On citera l’obligation de déport qui pèse sur les exécutifs locaux, consistant à déléguer parmi leurs fonctions celles pour lesquelles un conflit réel ou simplement apparent est possible. Encore faut-il qu’ils s’abstiennent de donner des instructions à leurs délégataires, qui ne sont donc pas à proprement parler des délégataires de fonction, mais des « suppléants ».

Symétriquement, un délégataire de fonction (élu) ou de signature (agent) s’abstiendra d’en user dans les domaines potentiellement exposés au conflit d’intérêts. Il conviendra alors de signaler sa situation, en vue d’un dessaisissement, auprès de l’autorité délégante ou du supérieur hiérarchique.

A côté du déport et du dessaisissement, citons enfin l’abstention, qui permet à tout élu, même non délégataire de fonction, de ne pas participer au vote d’une délibération impliquant pour lui un risque de conflit d’intérêts.

C’est dire en somme que le droit et la morale opèrent en aval de l’action, par restauration d’un ordre troublé, lorsque la déontologie travaille en amont par évitement du désordre.

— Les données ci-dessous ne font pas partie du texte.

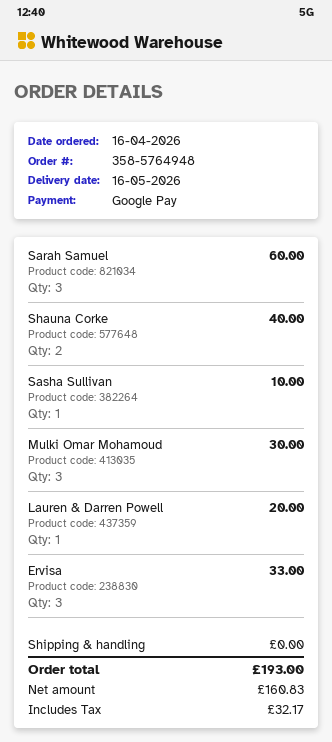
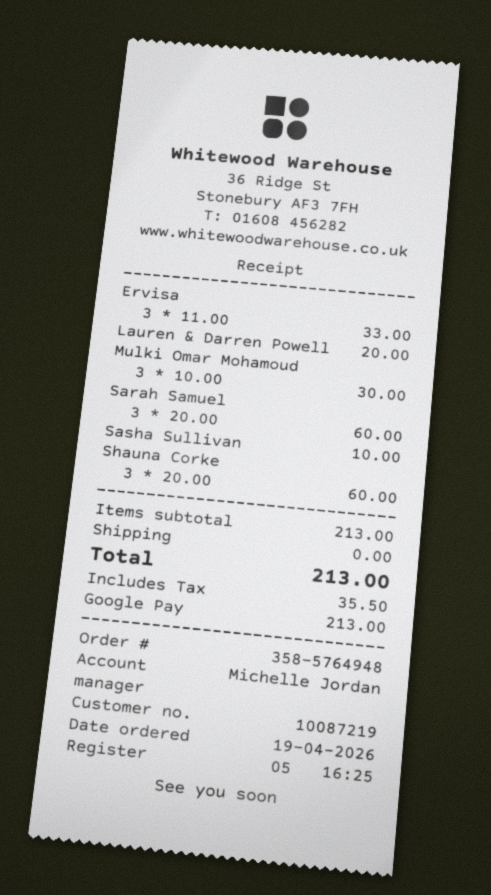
order date: 2026-04-16 -> 2026-04-19
Shauna Corke: 2 for 40.00 -> 3 for 60.00
tax: 32.17 -> 35.50
total: 193.00 -> 213.00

Sous ce rapport le droit et la morale misent sur la réglementation en sorte que la Règle ne laisse, au moins idéalement, aucune marge d’appréciation aux acteurs.

La déontologie parie plutôt sur la régulation qui produit moins des règles ou des normes que des principes ouvrant la possibilité pour chacun d’opérer des choix adaptés à la situation dans laquelle il se trouve [10].

Article initialement publié dans la Lettre du cadre (accès réservé).

Patrick Mareau, Directeur des affaires juridiques, Référent déontologue Conseil départemental de la Mayenne

[1Article L1111-1-1 du Code général des collectivités territoriales portant charte déontologique de l’élu local.

[2Articles L121-1 à L121-5 du Code général de la fonction publique, codifiant le chapitre IV (Des obligations et de la déontologie) de la loi n° 83-634 du 13 juillet 1983 portant droits et obligations des fonctionnaires.

[3Nous nous intéressons ici aux collectivités locales et à la fonction publique territoriale.

[4Selon l’humeur du juriste, droit doux, droit mou ou droit à l’état gazeux.

[5Instituée par la loi n°2016-483 du 20 avril 2016 relative à la déontologie et aux droits et obligations des fonctionnaires.

[6Créée par la loi n° 2013-907 du 11 octobre 2013 relative à la transparence de la vie publique.

[7L’article 11 de la loi n°2016-483 du 20 avril 2016 a introduit le référent déontologue à l’article 28 bis de la loi n° 83-634 du 13 juillet 1983 portant droits et obligations des fonctionnaires [[Article L124-2 du Code général de la fonction publique.

[8Avis sur la compatibilité du projet de création ou de reprise d’une entreprise par un fonctionnaire avec les fonctions qu’il exerce ; avis sur le projet de cessation temporaire ou définitive des fonctions d’un fonctionnaire qui souhaite exercer une activité privée lucrative ; avis en cas de réintégration d’un fonctionnaire ou de recrutement d’un agent contractuel.

[9L’article 25 octies XI de la loi n° 83-634 du 13 juillet 1983 [[Article L124-20 du Code général de la fonction publique.

[10Sur l’écart entre la Règle et la régulation, voir le bel essai de François Jullien, La pensée chinoise en regard de la philosophie, Gallimard 2015, Collection Folio Essais.